The threat detection technique 502 can apply a model that relates anomaly scores of anomalies to respective different types of threats. The model may have been derived based on training data or can be provided by a human expert. The threat scores output by the threat detection technique 502 are in the form of ST1, . . . , STK), where K≥1. ST1 is a threat score of a first type of threat, and STK is a threat score of another type of threat. Each threat score can indicate a likelihood of the threat being present.


Examples of different types of threats include an insider threat (e.g., an entity within a system that can cause damage to the system), an exfiltration threat (e.g., due to an entity attempting to steal sensitive data of the system), a denial-of-service (DOS) attack (e.g., due to entities attempting to flood a system with a massive amount of data that can overwhelm the resources of the system), and/or other threats.


In examples where features are aggregated by IP addresses, threat score vectors 504-1, 504-2, . . . , can be produced as shown in FIG. 5. Each threat score vector includes an IP address, a timestamp (TS), and a collection of threat scores (ST) that represent likelihood of threats associated with the IP address and that occur within a time window corresponding to the timestamp.


In other examples, a threat score vector can include a user identifier, a timestamp, and a collection of threat scores.


As shown in FIG. 6, the event extraction logic 208 extracts events from the event data 204, and produces event data records 602-1, 602-2, and so forth. Each event, Ej (j=1, 2, . . . ), can include various fields. In the example of FIG. 6, each event includes an IP address, an external domain (e.g., a website, a server, etc.) accessed (D), and a timestamp (TS). An external domain can refer to a domain that is external of a given system. In further examples, each event can include additional or alternative fields, such as an internal domain accessed, a number of bytes transferred, a protocol used, and so forth.

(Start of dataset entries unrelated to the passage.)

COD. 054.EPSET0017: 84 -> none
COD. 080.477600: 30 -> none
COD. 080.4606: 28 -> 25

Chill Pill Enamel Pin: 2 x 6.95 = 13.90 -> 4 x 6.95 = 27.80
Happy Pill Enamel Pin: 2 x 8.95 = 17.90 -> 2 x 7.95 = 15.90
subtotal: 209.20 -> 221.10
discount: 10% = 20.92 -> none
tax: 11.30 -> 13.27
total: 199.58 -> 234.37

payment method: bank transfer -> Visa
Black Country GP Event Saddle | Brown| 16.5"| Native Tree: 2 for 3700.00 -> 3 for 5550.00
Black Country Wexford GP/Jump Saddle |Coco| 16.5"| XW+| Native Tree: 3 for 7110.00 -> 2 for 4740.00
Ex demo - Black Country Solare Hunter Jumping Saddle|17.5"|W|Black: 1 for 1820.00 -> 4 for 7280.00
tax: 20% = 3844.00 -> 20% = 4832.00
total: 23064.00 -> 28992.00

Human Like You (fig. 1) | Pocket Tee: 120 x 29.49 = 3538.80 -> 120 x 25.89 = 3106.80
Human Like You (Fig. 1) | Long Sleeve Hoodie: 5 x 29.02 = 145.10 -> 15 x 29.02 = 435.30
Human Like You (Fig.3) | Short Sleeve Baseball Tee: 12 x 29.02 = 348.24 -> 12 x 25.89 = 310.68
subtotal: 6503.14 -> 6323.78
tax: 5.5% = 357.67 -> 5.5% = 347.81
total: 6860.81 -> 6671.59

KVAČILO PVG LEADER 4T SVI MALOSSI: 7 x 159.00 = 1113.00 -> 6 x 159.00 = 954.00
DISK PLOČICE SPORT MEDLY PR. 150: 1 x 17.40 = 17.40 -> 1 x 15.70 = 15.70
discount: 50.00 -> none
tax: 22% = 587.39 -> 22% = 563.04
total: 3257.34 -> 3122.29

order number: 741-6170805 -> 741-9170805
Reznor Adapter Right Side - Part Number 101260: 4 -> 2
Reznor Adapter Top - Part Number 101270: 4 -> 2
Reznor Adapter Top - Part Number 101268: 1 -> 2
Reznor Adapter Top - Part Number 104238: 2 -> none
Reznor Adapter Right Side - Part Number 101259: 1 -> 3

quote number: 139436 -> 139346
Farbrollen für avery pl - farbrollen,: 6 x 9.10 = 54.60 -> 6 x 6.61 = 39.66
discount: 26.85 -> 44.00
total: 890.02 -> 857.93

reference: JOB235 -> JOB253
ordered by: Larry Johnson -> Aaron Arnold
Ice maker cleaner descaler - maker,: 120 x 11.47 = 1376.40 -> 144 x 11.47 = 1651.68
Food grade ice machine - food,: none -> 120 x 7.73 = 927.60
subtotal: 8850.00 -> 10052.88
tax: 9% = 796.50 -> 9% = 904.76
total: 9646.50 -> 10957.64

As shown in FIG. 7, the graph construction logic 214 generates an event graph 702 including nodes 704, 706, and 708 that represent corresponding events E1, E2, and EQ, where Q≥1. A link between a pair of the nodes of the event graph 702 represents a relationship between the events represented by the pair of nodes. The relationship can be a temporal relationship (the corresponding events occurred within a specified time of one another), a physical relationship (the corresponding events occurred in the same machine or were caused by the same program), and so forth.


The links between nodes in the event graph 702 can also include directed edges. A directed edge represents a direction from a first node to a second node. For example, a link 710 points from the node 704 (representing the event E1) to the node 706 (representing the event E2). For example, the directed edge corresponding to the link 710 can indicate that the timestamp TS1 of the event E1 is before the timestamp TS2 of the event E2. By using directed edges, an entity analyzing the event graph 702 can more easily determine the temporal relationships between different events.


In other examples, events are related if the entities (represented by respective IP addresses) associated with the events performed similar actions within a time interval threshold. For example, if both IP addresses interacted with the same external domain within a short time interval, a link can be added between the nodes representing the events in the event graph 702.


In some examples, the events extracted by the event extraction logic 208 from the event data 204 may be preprocessed (such as by the event extraction logic 208) to filter and/or combine events. For example, in some cases, innocuous events such as events relating to traffic between internal entities within a system, or events between internal entities and known whitelisted external domains may be discarded as part of the filtering. Additionally, in some examples, multiple consecutive events related to the same interaction may be combined together by the event extraction logic 208.


As shown in FIG. 8, the graph enrichment logic 112 merges (802) the anomaly score vectors 404-1, 404-2, . . . , and threat score vectors 504-1, 504-2, . . . , with the event graph 702, to produce an enriched event graph 804. In other examples, the anomaly score vectors 404-1, 404-2, . . . , and threat score vectors 504-1, 504-2, . . . , can first be merged before merging with the event graph 702.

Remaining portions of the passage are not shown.